## Your instructions
Return the records from the first line through the line containing "total: 5573.34 -> 5262.72", and leave out the pictures.

(Dataset items)
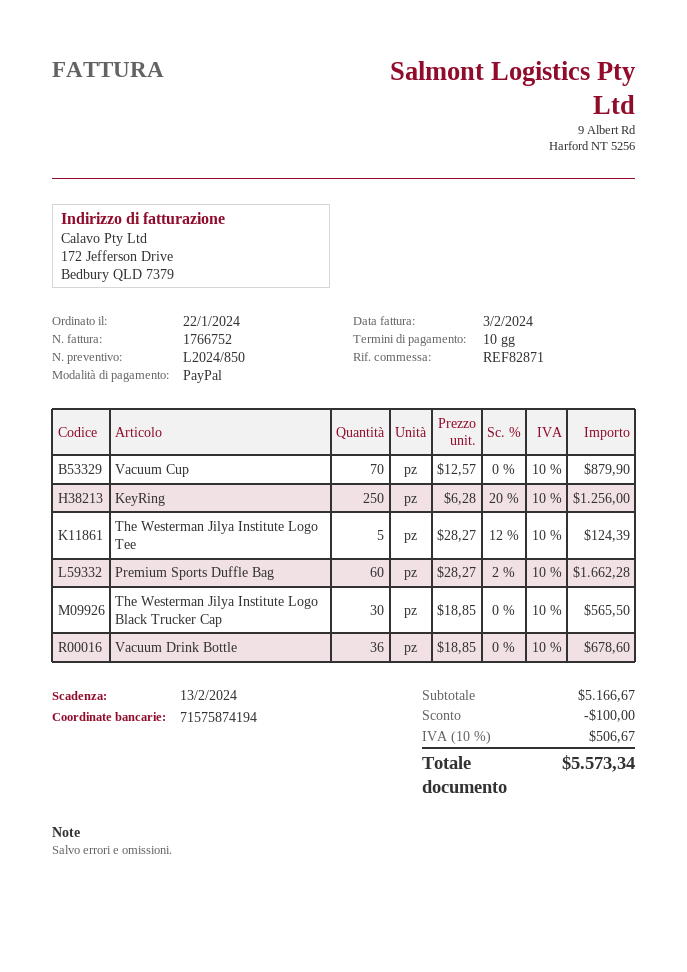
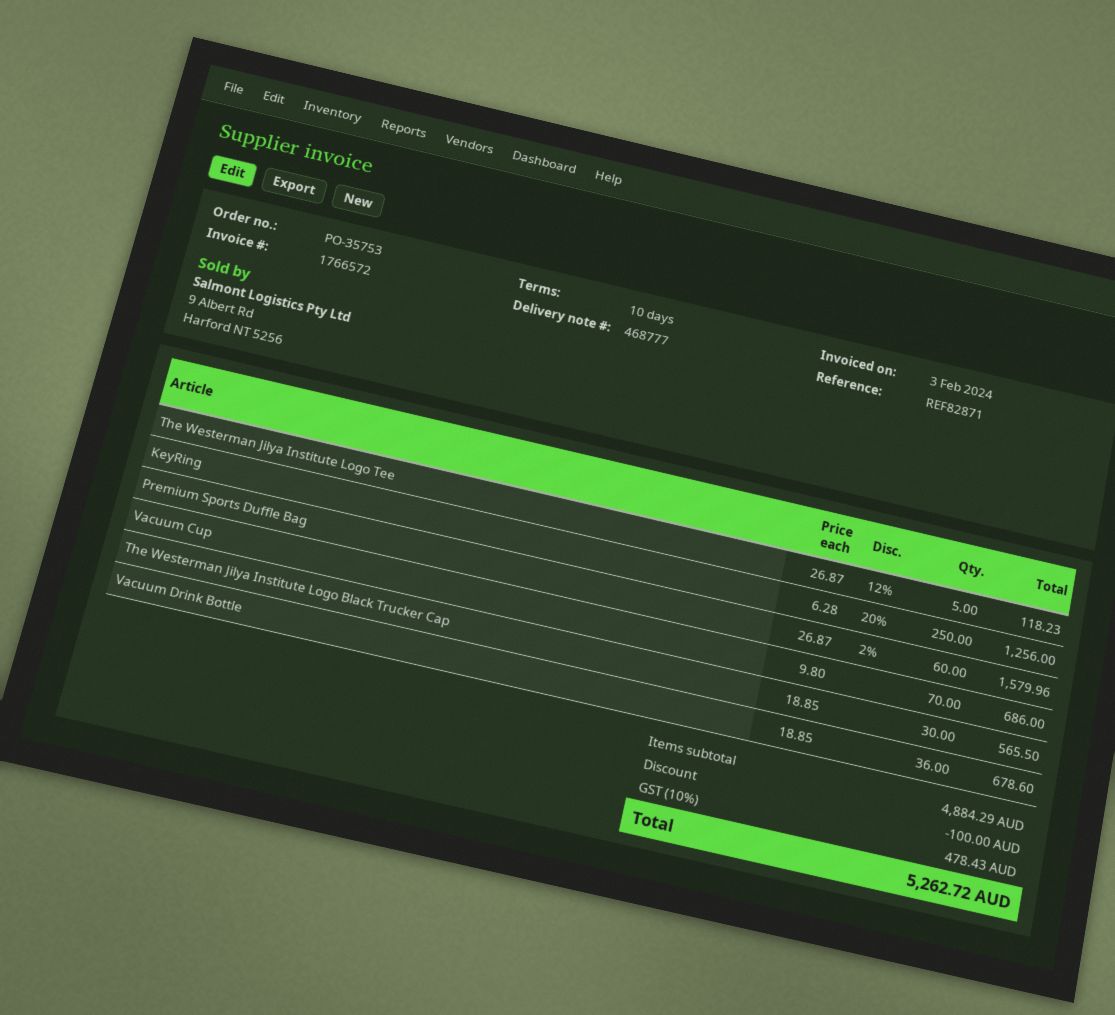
invoice number: 1766752 -> 1766572
Vacuum Cup: 70 x 12.57 = 879.90 -> 70 x 9.80 = 686.00
The Westerman Jilya Institute Logo Tee: 5 x 28.27 - 12% = 124.39 -> 5 x 26.87 - 12% = 118.23
Premium Sports Duffle Bag: 60 x 28.27 - 2% = 1662.28 -> 60 x 26.87 - 2% = 1579.96
subtotal: 5166.67 -> 4884.29
tax: 10% = 506.67 -> 10% = 478.43
total: 5573.34 -> 5262.72

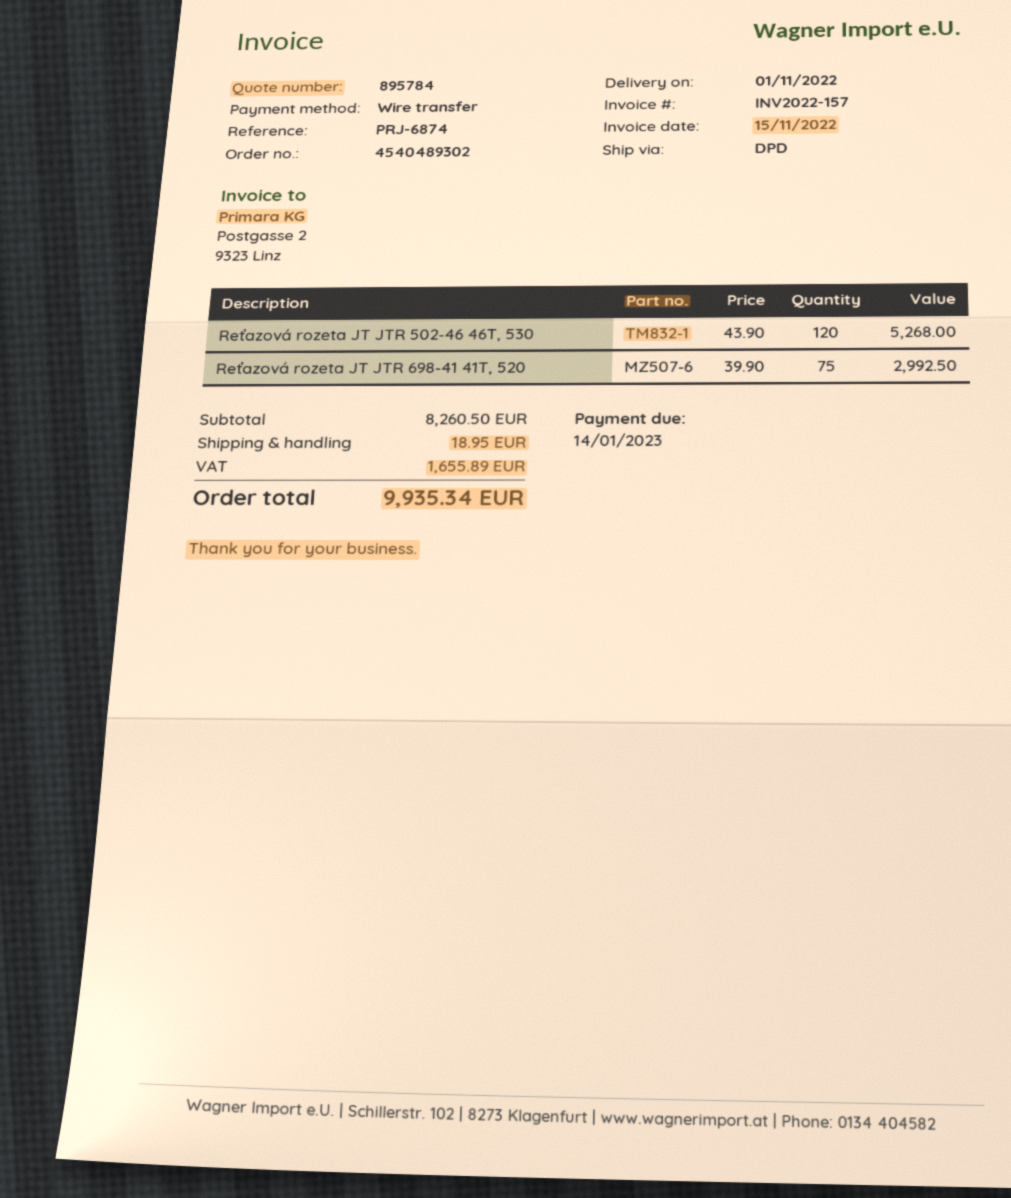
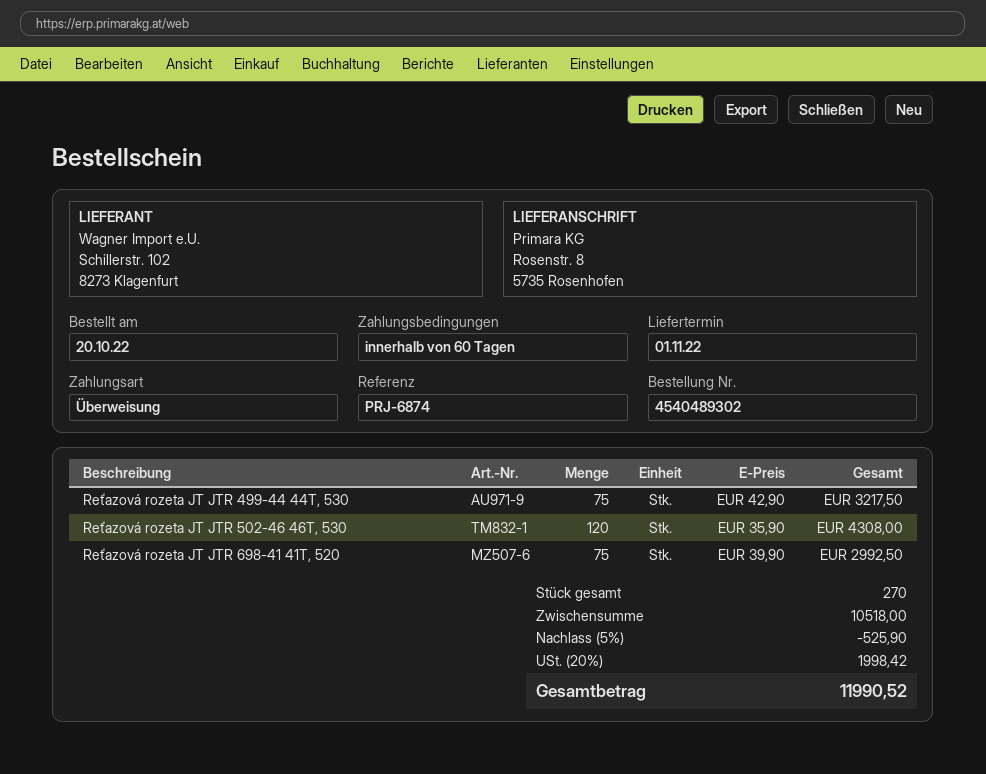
Reťazová rozeta JT JTR 502-46 46T, 530: 120 x 43.90 = 5268.00 -> 120 x 35.90 = 4308.00
Reťazová rozeta JT JTR 499-44 44T, 530: none -> 75 x 42.90 = 3217.50
subtotal: 8260.50 -> 10518.00
discount: none -> 5% = 525.90
shipping: 18.95 -> none
tax: 1655.89 -> 1998.42
total: 9935.34 -> 11990.52

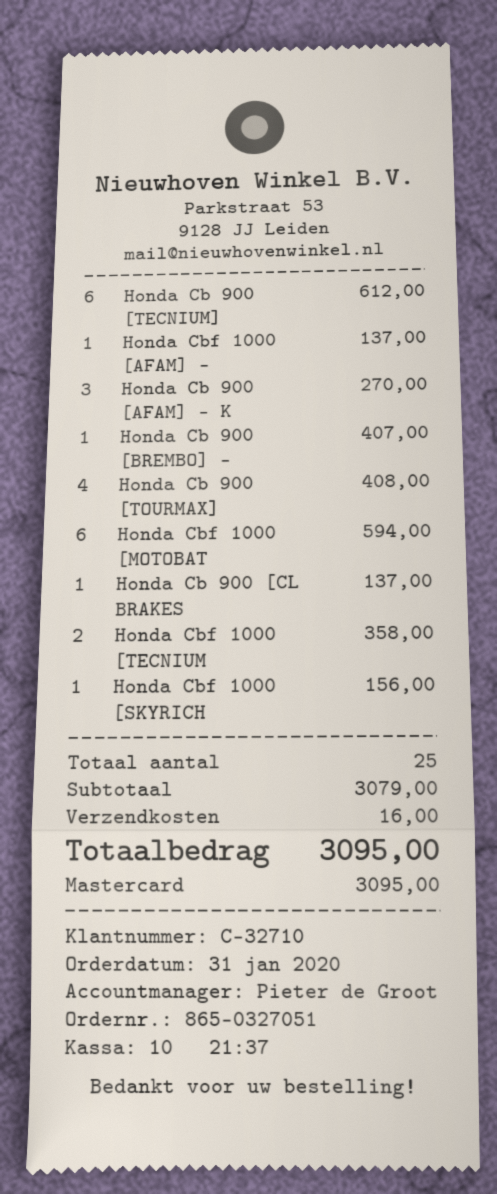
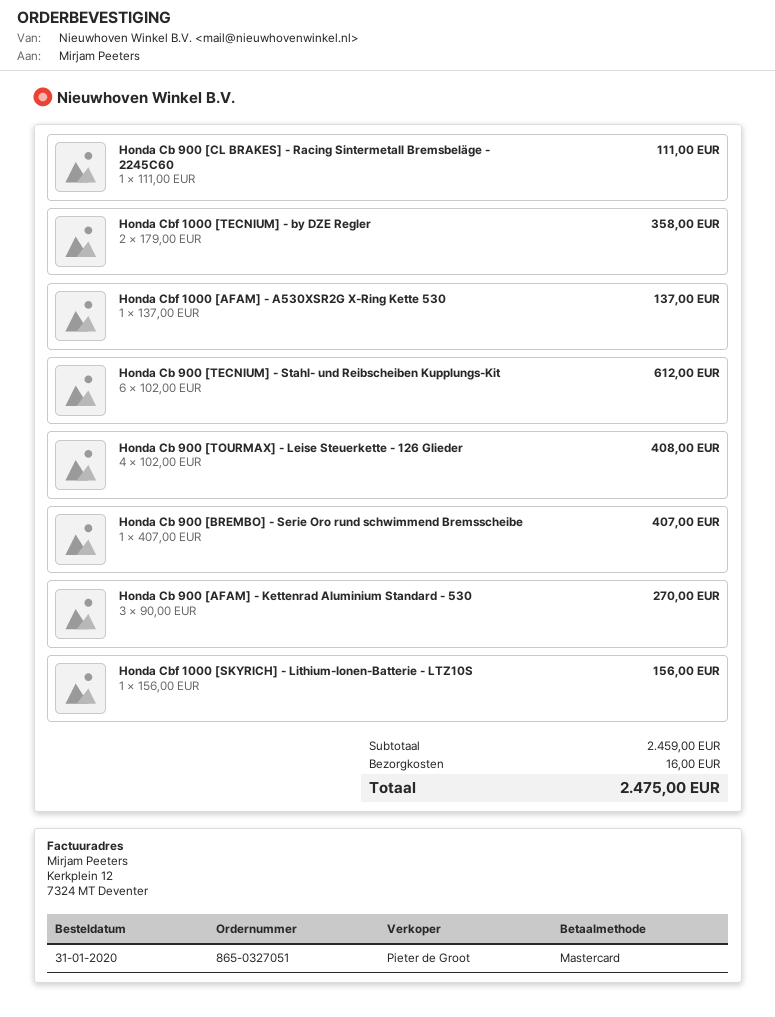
Honda Cbf 1000 [MOTOBAT: 6 for 594.00 -> none
Honda Cb 900 [CL BRAKES: 1 for 137.00 -> 1 for 111.00
subtotal: 3079.00 -> 2459.00
total: 3095.00 -> 2475.00

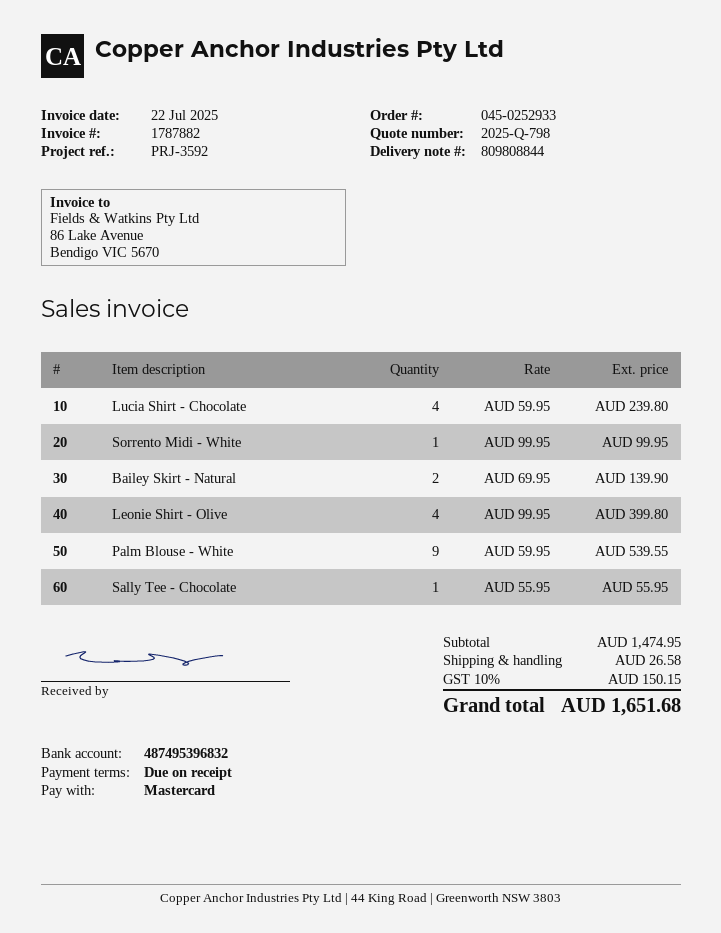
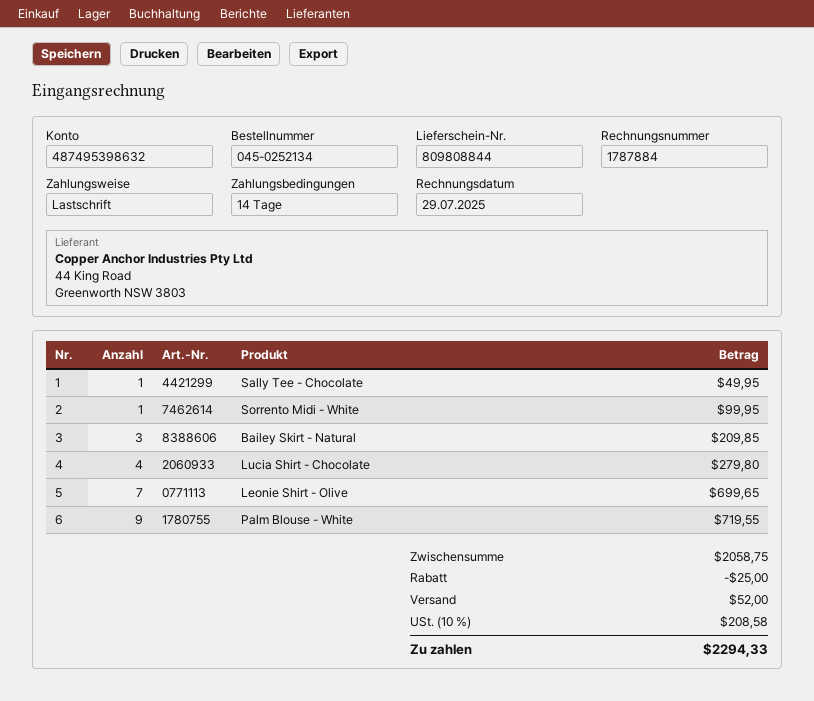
order number: 045-0252933 -> 045-0252134
invoice number: 1787882 -> 1787884
invoice date: 2025-07-22 -> 2025-07-29
payment terms: on receipt -> 14 days
payment method: Mastercard -> direct debit
bank account: 487495396832 -> 487495398632
Lucia Shirt - Chocolate: 4 for 239.80 -> 4 for 279.80
Bailey Skirt - Natural: 2 for 139.90 -> 3 for 209.85
Leonie Shirt - Olive: 4 for 399.80 -> 7 for 699.65
Palm Blouse - White: 9 for 539.55 -> 9 for 719.55
Sally Tee - Chocolate: 1 for 55.95 -> 1 for 49.95
subtotal: 1474.95 -> 2058.75
discount: none -> 25.00
shipping: 26.58 -> 52.00
tax: 10% = 150.15 -> 10% = 208.58
total: 1651.68 -> 2294.33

## Completed task
invoice number: 1766752 -> 1766572
Vacuum Cup: 70 x 12.57 = 879.90 -> 70 x 9.80 = 686.00
The Westerman Jilya Institute Logo Tee: 5 x 28.27 - 12% = 124.39 -> 5 x 26.87 - 12% = 118.23
Premium Sports Duffle Bag: 60 x 28.27 - 2% = 1662.28 -> 60 x 26.87 - 2% = 1579.96
subtotal: 5166.67 -> 4884.29
tax: 10% = 506.67 -> 10% = 478.43
total: 5573.34 -> 5262.72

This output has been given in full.